The present study marks the first exploration of the proteome landscape in the AD retina in an independent cohort, which supported our histological demonstration of augmented inflammation and neurodegeneration and further identified novel molecular targets of AD retinopathy. One-fifth of upregulated DEPs in the AD retinas were related to immune responses, including HLA-DRB1, APOC1, S100A1, HLA-E, IBA1, and S100β, and involved lymphocyte and myelomonocyte activation in the presence of neuroinflammation and infection. Indeed, the connection between brain Aβ and inflammation [32, 86] was paralleled in this study by strong correlations between retinal Aβ42 and retinal HLA-E, S100β, GFAP, and IBA1.

The impact of AD on retinal degeneration was previously reported [5, 11, 12, 23], linking retinal thinning and cognitive deficits [4, 23, 33, 84, 105, 106]. Although retinal degeneration is not unique to AD [40], here, we found it mirroring atrophy in respective brains and strongly associated with retinal Aβ42 and AβOi burdens; these findings together with increases in the CCasp3-apoptotic marker suggest causality for AD-specific retinal atrophy. The activation of apoptosis and a necrosis-enriched pathway and the upregulated DEPs Hint1 and caspase-3, along with GSDMA and GSDMD involved in pyroptotic cell death [103], which strongly correlated with retinal Aβ1-42 levels, further highlight a possible connection between Aβ and neurodegeneration in AD retinas, as we earlier demonstrated for retinal vascular amyloidosis and pericyte loss [101]. Since cerebral Aβ oligomers were implicated in AD-related neuronal and synaptic toxicity [8, 41, 56, 64, 110], our findings of Aβ oligomers in RGCs may explain their susceptibility to neurodegeneration in AD [11, 62].

One-quarter of downregulated DEPs in AD retinas were related to mitochondrial dysfunction, as implicated in AD brains [115], and > 70% of the top 20 downregulated DEPs were markers of photoreceptors, retinal cells found to accumulate Aβ42 in MCI and AD patients. We postulate that, like highly energy-demanding brain regions such as the EC [54], mitochondria- and activity-rich photoreceptors are especially vulnerable to AD processes. Future studies should investigate retinal cell-specific vulnerability to AD pathology, including tauopathy, in predicting tissue loss and dysfunction and guiding next-generation retinal imaging.
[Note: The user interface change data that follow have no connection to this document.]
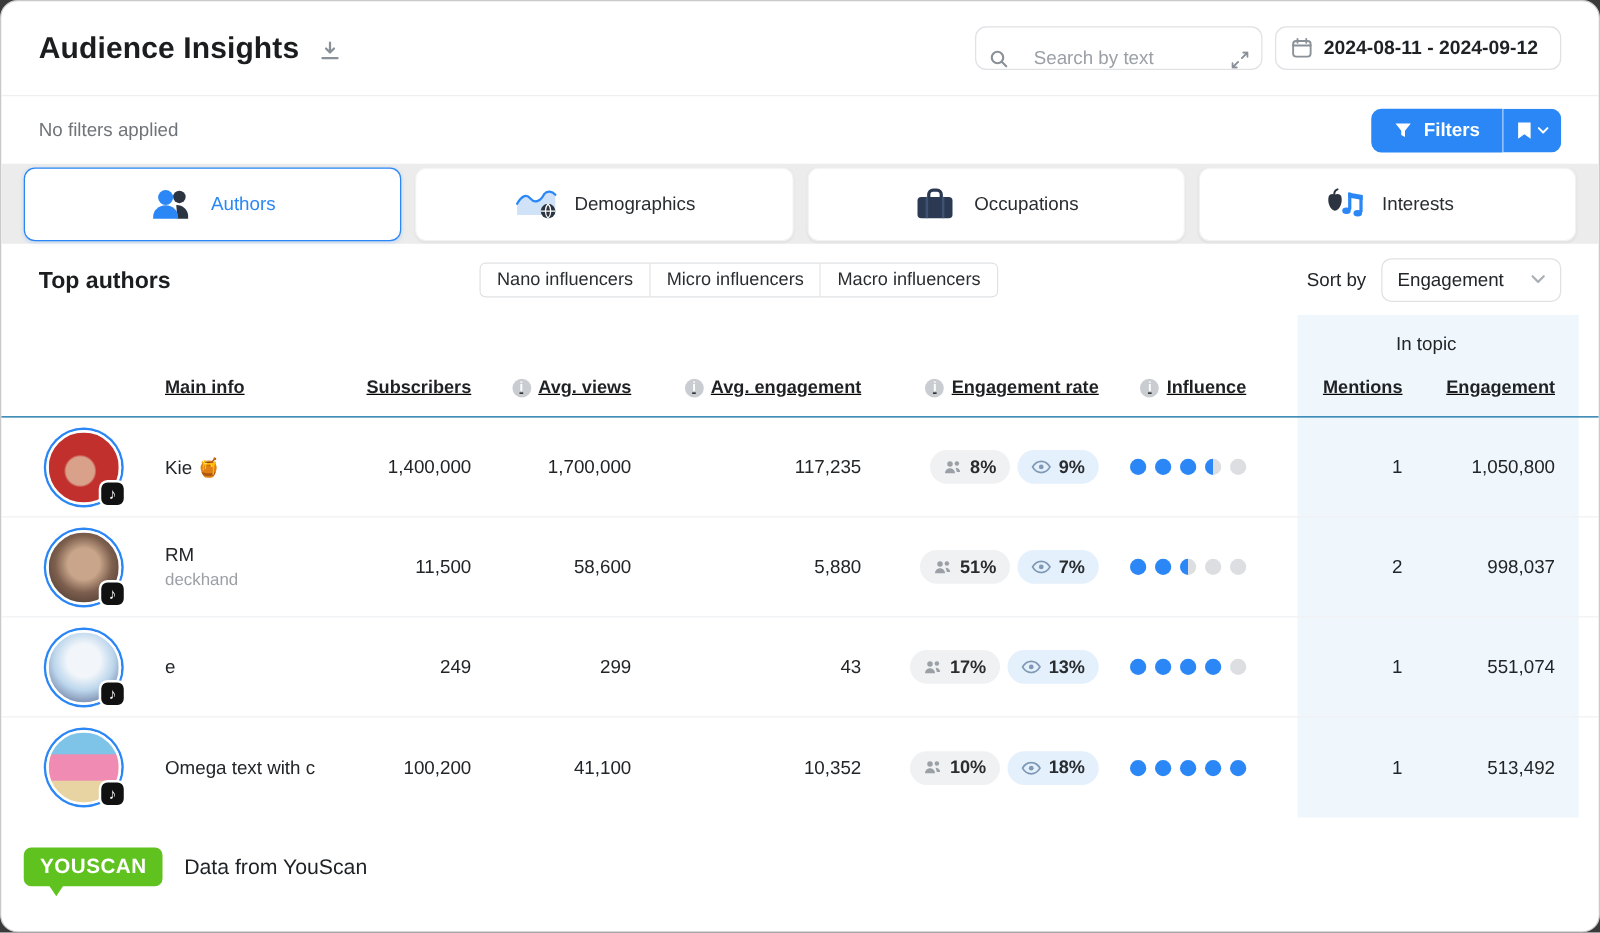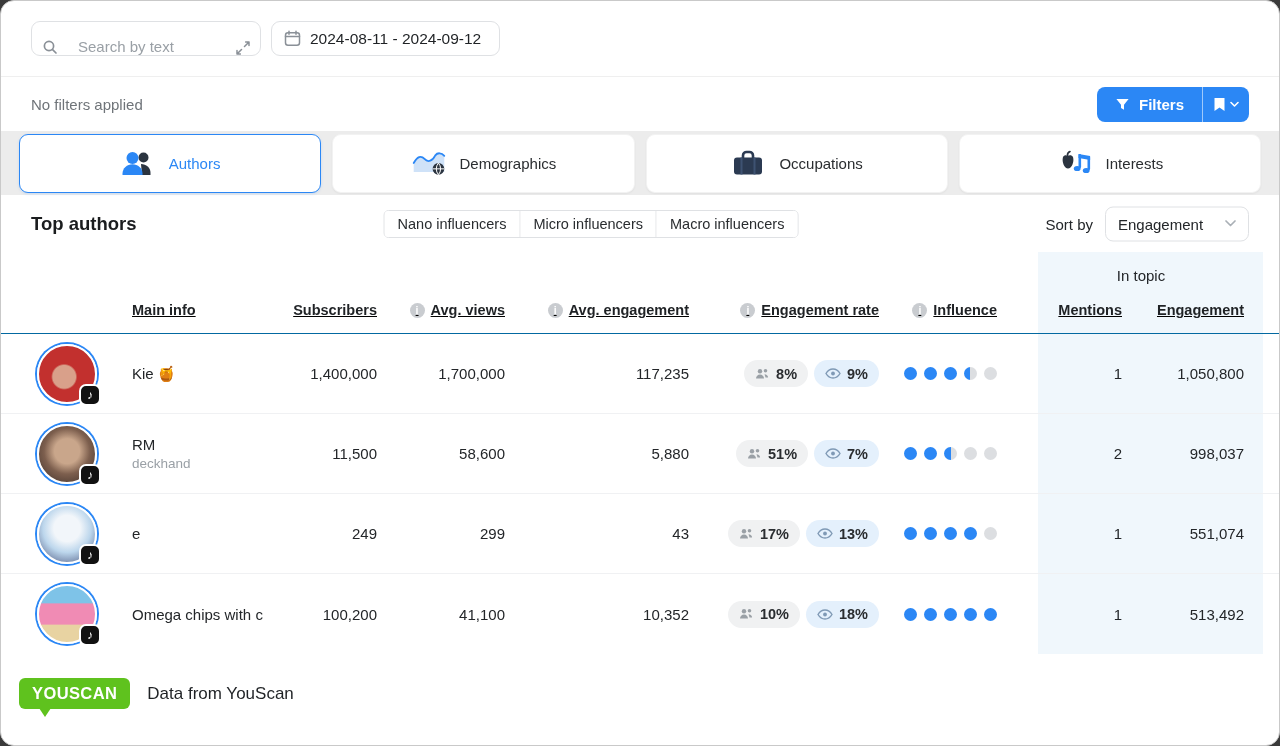"Audience Insights" div.title-wrap { html: none -> <div> <h1>Audience Insights</h1> <svg> <path></path> <path></path> </svg> </div> }
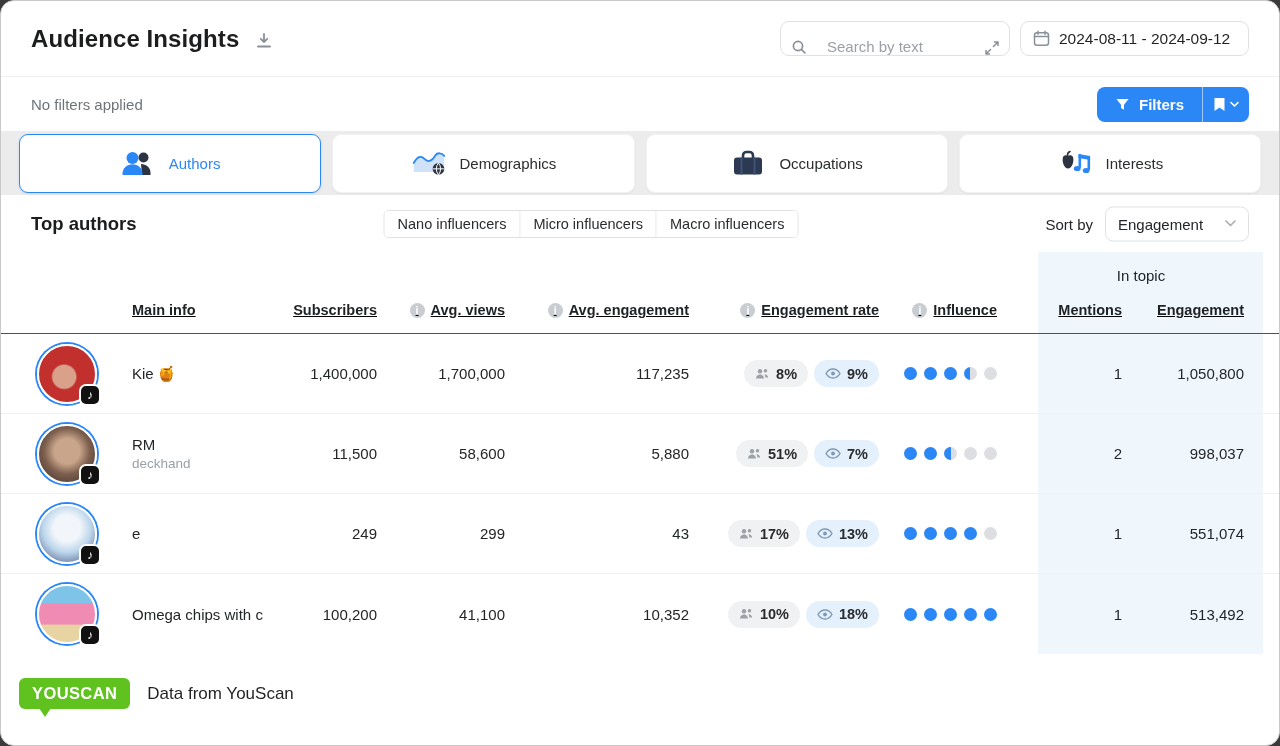"2024-08-11 - 2024-09-12" .date-box span { font-weight: 400 -> 700 }
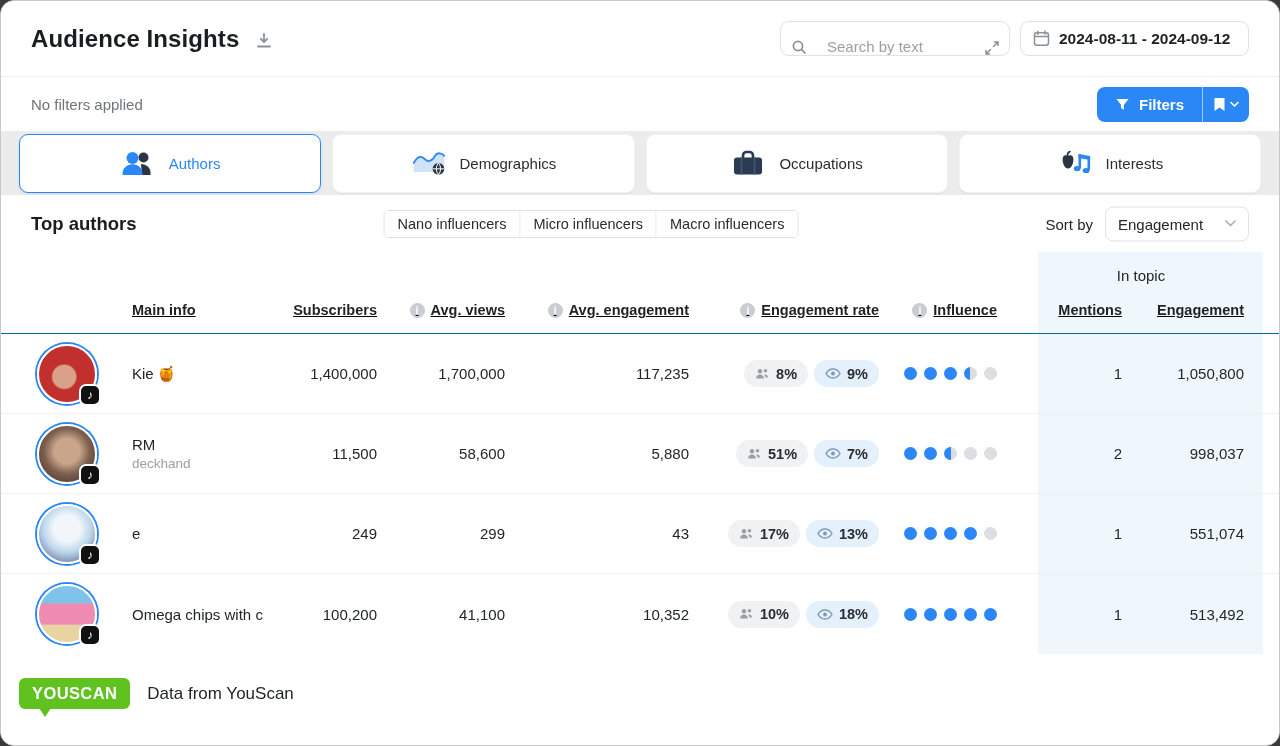"Omega chips with c" div.author-name { text: chips -> text }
Further, the irregular electroretinogram patterns [77], disturbed circadian rhythms [62, 70, 116], and visual abnormalities [40, 77, 89, 93, 113] reported in AD patients may be attributed to the retinal damage found in these patients.

Although our comprehensive histological and biochemical quantification of AD pathologies in the retina across the AD spectrum provides much information and possesses many strengths, we recognize certain limitations. Our study is primarily correlational and, therefore, caution must be taken before making cause-and-effect inferences. Two studies [26, 95] have been unable to consistently identify AD-specific changes in the retina, as described here, but a growing number of independent groups have detected AD hallmark pathology in the human AD retina [18, 22, 24, 27, 28, 34, 38, 39, 57, 59, 62, 65, 66, 80, 83, 88, 96, 101, 108, 119]. Consensus groups or workshops harmonizing on the methodology used when assessing retinas for AD pathologies can be very helpful to clarify this issue.

Taken together, our findings provide novel and deeper understanding of the susceptibility of the retina to AD processes, including molecular, cellular, and structural abnormalities that can be detected in the earliest stages of functional impairment. Furthermore, our study has identified the pathological connections between the retina, brain, and cognition, proposing that the retina could serve as a reliable biomarker for non-invasive AD detection and monitoring.